The Closure of a Convex Set is Closed in a LCTVS

# The Closure of a Convex Set is Closed in a LCTVS

Proposition 1: Let $X$ be a locally convex topological vector space. If $K \subseteq X$ is convex then $\bar{K}$ is also convex. |

**Proof:**Let $x, y \in \bar{K}$. We want to show that $tx + (1 - t)y \in \bar{K}$ for every $t \in [0, 1]$. For a fixed $t \in [0, 1]$ and let $k = tx + (1 - t)y$. Hence we want to show that for every open neighbourhood $N$ of $k$ we have that $K \cap N \neq \emptyset$.

- So let $N$ be an open neighbourhood of $k$. Since $X$ is a locally convex topological vector space we have that $0$ has a local base consisting only of convex sets. Since $N$ is open, we can find a convex open neighbourhood $O$ of $0$ such that:

\begin{align} \quad k + O \subseteq N \end{align}

- To show that $N \cap K \neq \emptyset$ it suffices to show that $(k + O) \cap K \neq \emptyset$. We will find an element that is in $k + O$ and $K$.

- Consider $x + O$ which is an open neighbourhood of $x$. Also consider $y + O$ which is an open neighbourhood of $y$. Note that $(x + O) \cap K \neq \emptyset$ and $(y + O) \cap K \neq \emptyset$.

- So take $k_1 \in (x + O) \cap K$ and take $k_2 \in (y + O) \cap K$. Note that since $k_1, k_2 \in K$ we have that $tk_1 + (1 - t)k_2 \in K$ since $K$ is assumed to be convex.
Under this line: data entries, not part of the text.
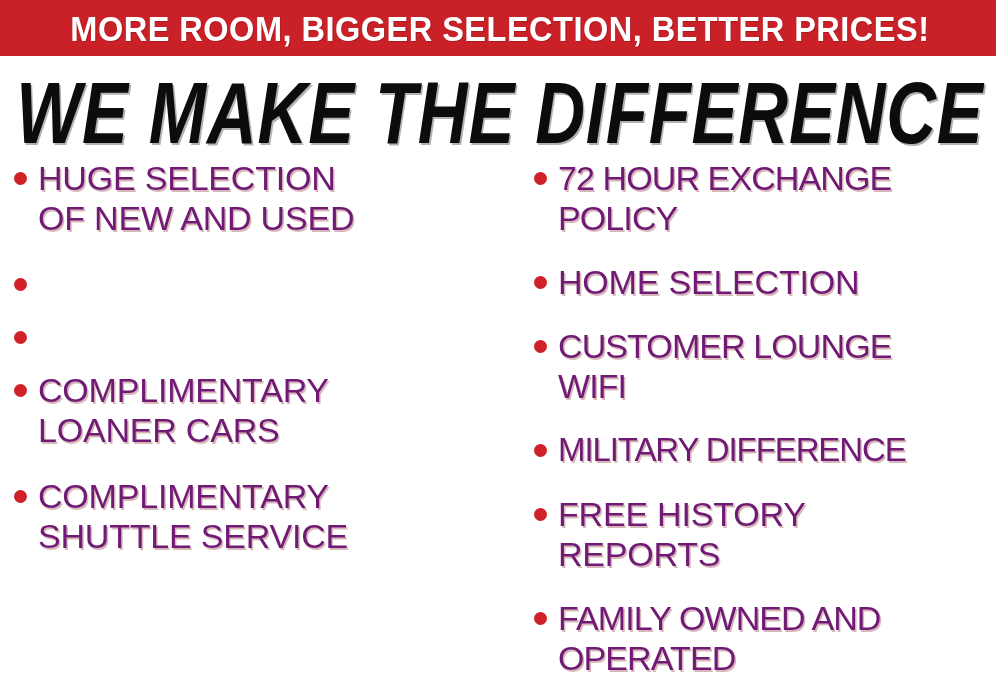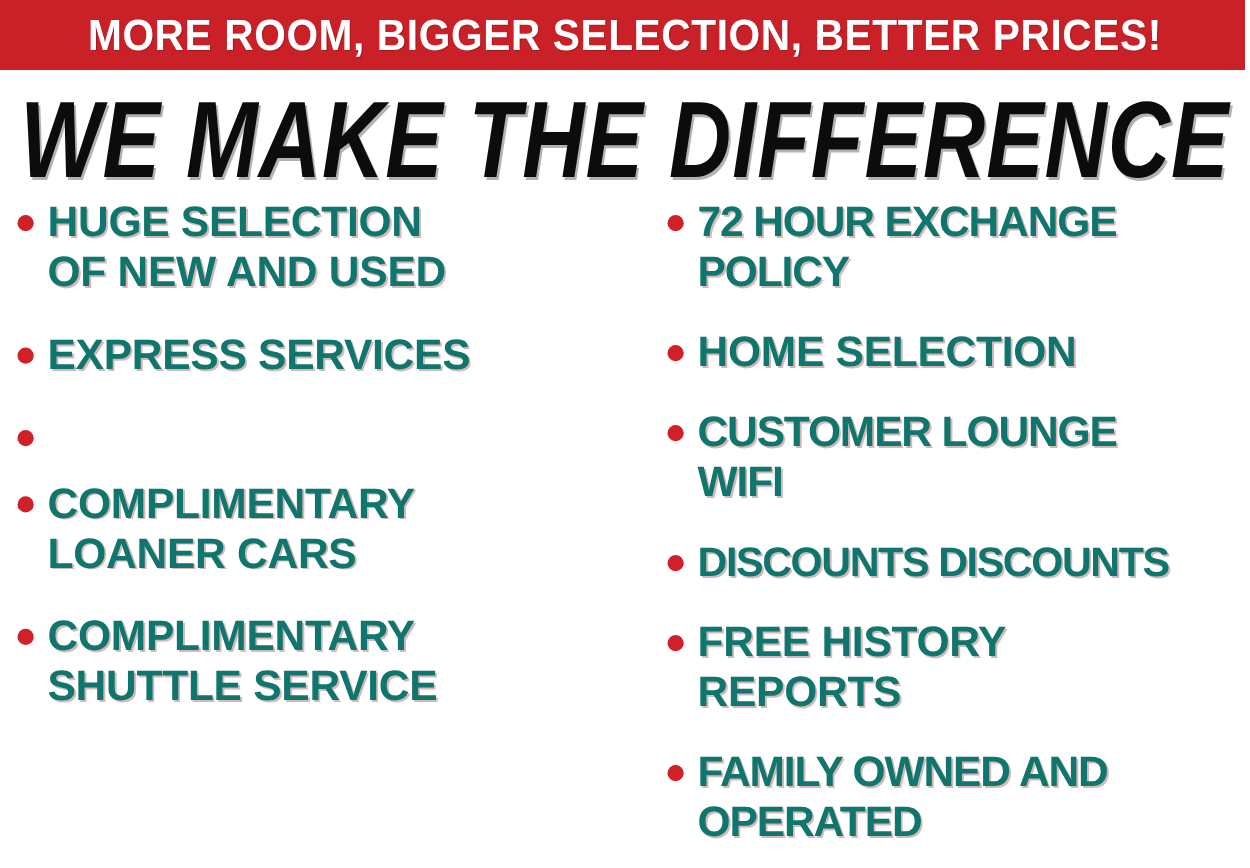--- a/index.html
+++ b/index.html
@@ -104,9 +104,9 @@
   }
 
   .btext {
-    color: #0f766e;
-    font-family: "Liberation Sans", sans-serif;
-    font-weight: bold;
+    color: #701a75;
+    font-family: "Liberation Sans", sans-serif;
+    font-weight: normal;
     font-size: 34px;
     line-height: 40px;
     letter-spacing: -0.2px;

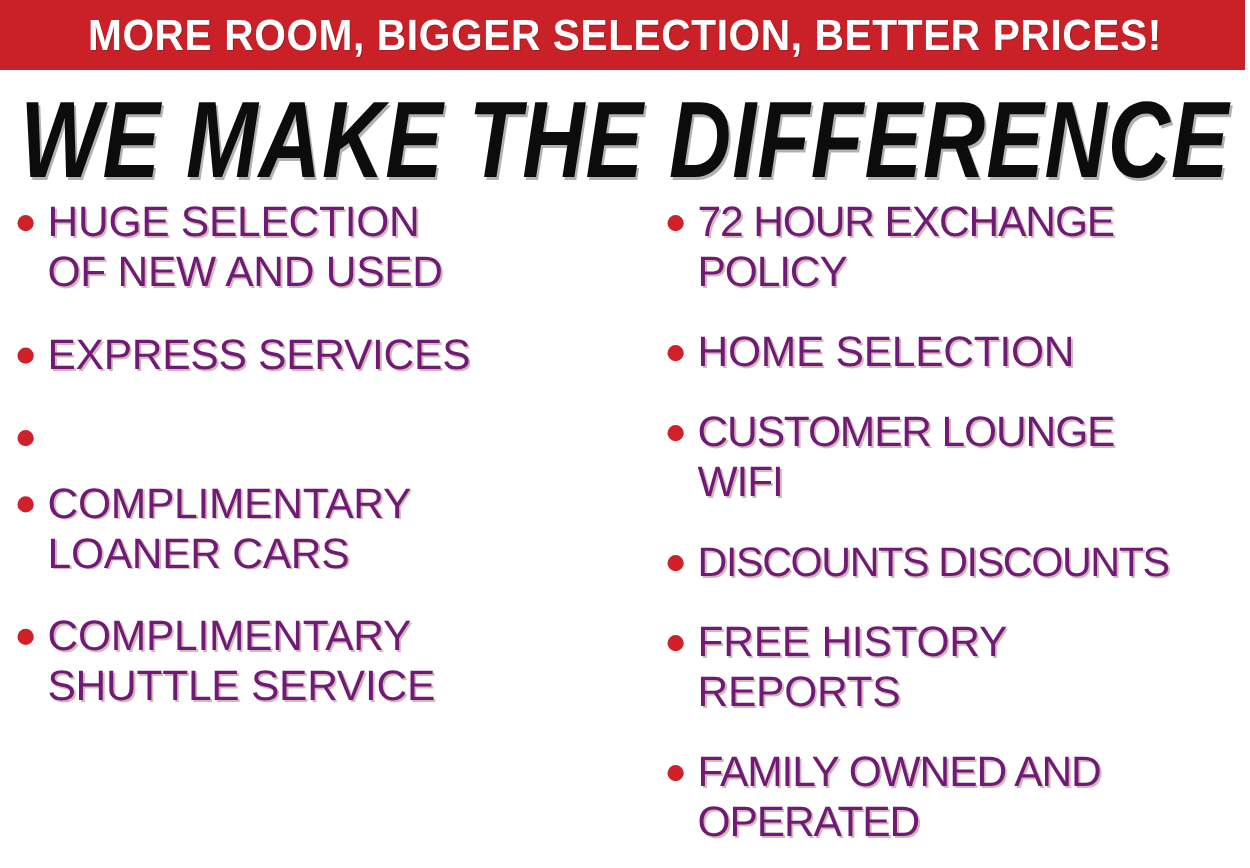--- a/index.html
+++ b/index.html
@@ -141,7 +141,6 @@
 
       <div class="bullet">
         <span class="dot"></span>
-        <span class="btext">EXPRESS SERVICES</span>
       </div>
 
       <div class="bullet">

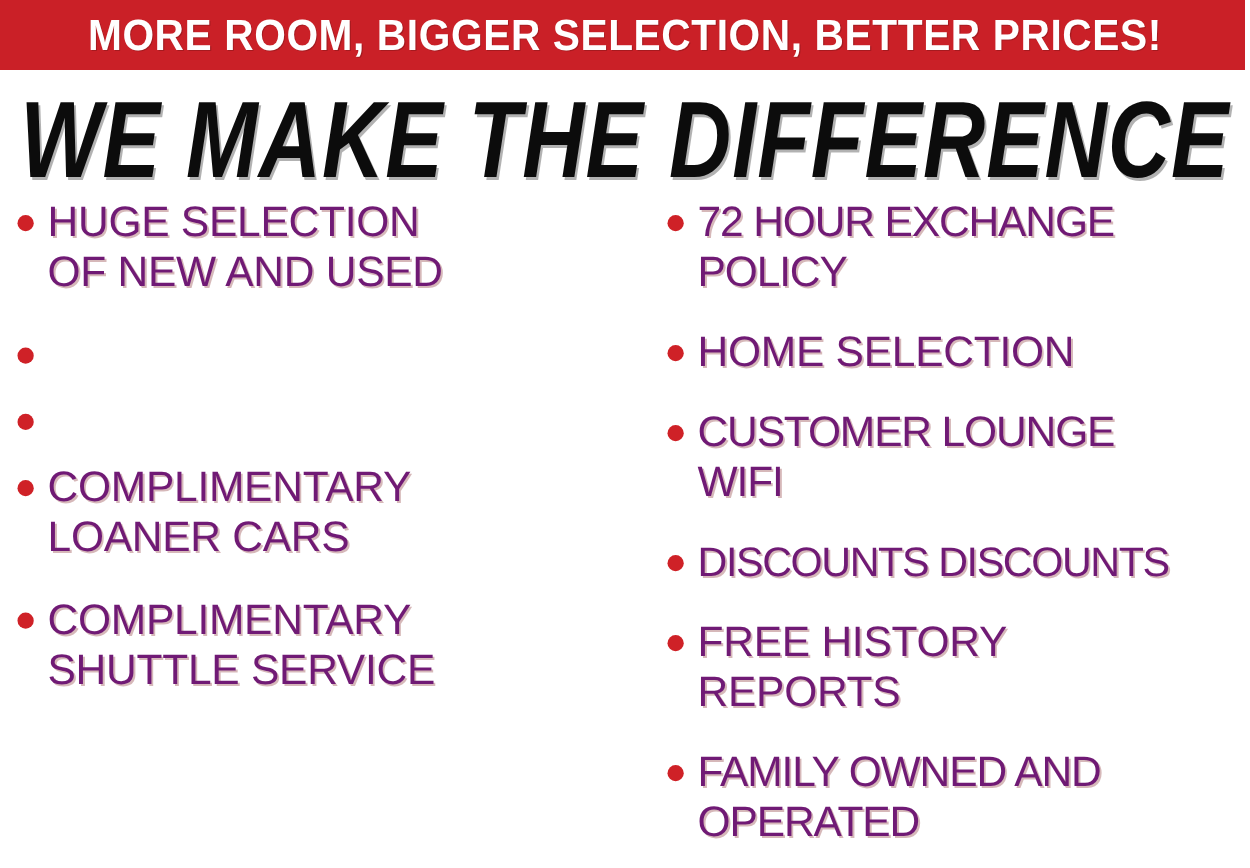--- a/index.html
+++ b/index.html
@@ -182,7 +182,7 @@
 
       <div class="bullet">
         <span class="dot"></span>
-        <span class="btext wide-fit">DISCOUNTS DISCOUNTS</span>
+        <span class="btext wide-fit">MILITARY DIFFERENCE</span>
       </div>
 
       <div class="bullet">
Moreover

\begin{align} \quad tk_1 + (1 - t)k_2 \in [tx + (1 - t)y] + O = k + O \end{align}

- Therefore $tk_1 + (1 - t)k_2 \in K$ and $tk_1 + (1-t)k_2 \in k + O$. So $(k + O) \cap K \neq \emptyset$ which shows that $N \cap K \neq \emptyset$ and thus $\bar{K}$ is convex. $\blacksquare$